Несмотря на то что существует логическое различие между осведомленностью о чувствах и действиями, направленными на их изменение, Майер считает, что для достижения всех практических целей и осведомленность, и действия обычно тесно связаны друг с другом: осознать скверное настроение значит захотеть избавиться от него. Однако это осознание отличается от усилий, которые мы прилагаем, чтобы удержаться от действий по эмоциональному импульсу. Приказывая «Перестань сейчас же!» ребенку, которого гнев довел до того, что он ударил товарища по игре, мы можем остановить побои, но гнев будет кипеть по-прежнему. Мысли ребенка будут все так же сосредоточены на спусковом крючке гнева: «Но ведь он же украл мою игрушку!» — и гнев не утихнет. Самоосознание оказывает более мощное влияние на сильные враждебные чувства: осознание «А ведь я испытываю гнев» предоставляет большую свободу выбора — не только не руководствоваться им в своих действиях, но и дополнительно постараться избавиться от него.

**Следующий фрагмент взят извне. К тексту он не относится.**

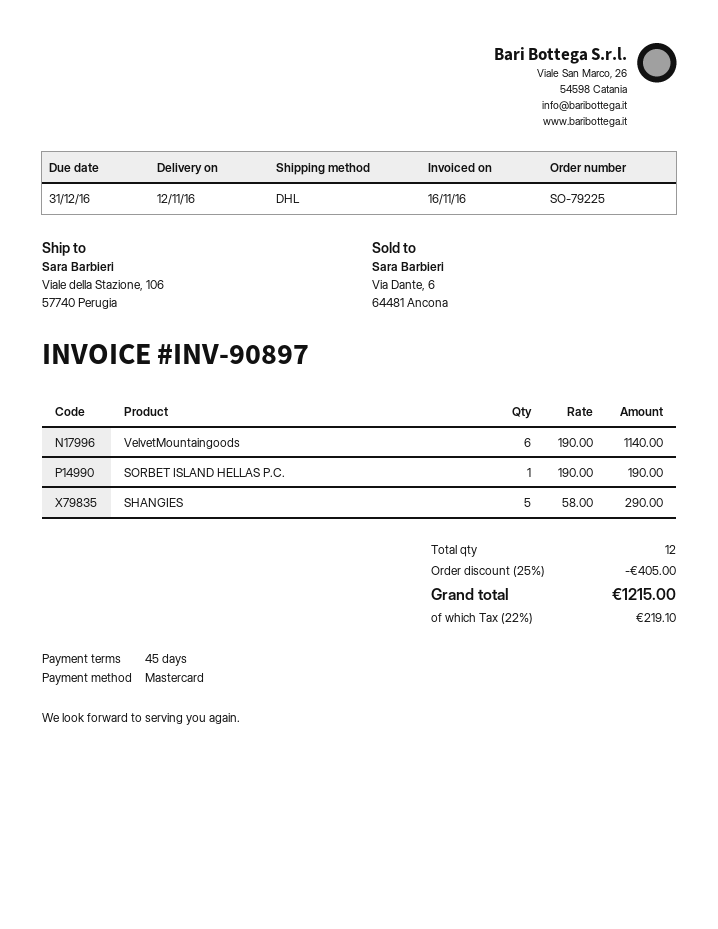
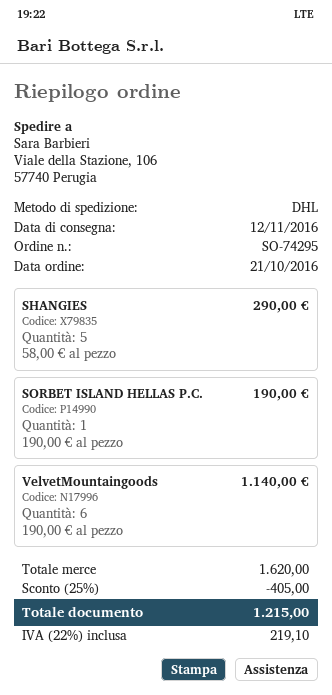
order number: SO-79225 -> SO-74295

Майер полагает, что люди склонны придерживаться следующих характерных манер следить за своими эмоциями и справляться с ними:
- Знающие себя. Понятно, что, отдавая себе отчет в своих настроениях, когда таковые у них есть, эти люди уже обладают некоторыми познаниями относительно своей эмоциональной жизни. Их ясное представление об эмоциях, возможно, укрепляет другие характерные черты их личности: они автономны и уверены в своих границах, пребывают в добром психологическом здравии и склонны к позитивному взгляду на жизнь. Приходя в дурное расположение духа, они не размышляют о нем и не терзаются по его поводу, а способны быстрее отделаться от него. Короче говоря, их внимательность помогает им справляться со своими эмоциями.
- Поглощенные эмоциями. Это люди, часто ощущающие, что эмоции захлестывают их, а они не в силах избавиться от них, словно их настроения приняли руководство на себя. Они переменчивы и не слишком осведомлены о своих чувствах, так что они бывают погружены в них, вместо того чтобы видеть все в истинном свете. А в результате они почти не пытаются избежать дурных настроений, чувствуя, что не имеют никакого контроля над своей эмоциональной жизнью. Они часто ощущают, что переполнены эмоциями, и не владеют собой в эмоциональном плане.
- Принимающие эмоции как нечто неизбежное. Хотя эти люди часто имеют ясное представление о том, что чувствуют, они при этом склонны принимать свои настроения как нечто неизбежное и поэтому не пытаются изменить их. По-видимому, существуют два вида таких «примиренцев»: одни обычно пребывают в хорошем настроении и поэтому не имеют желания менять его; другие — несмотря на полную осведомленность о своих настроениях — подвержены дурным мыслям, но принимают их с полным попустительством, ничего не предпринимая, чтобы изменить их, несмотря на свой дистресс, — модель, распространенная среди, скажем, унылых людей, смирившихся со своим отчаянием.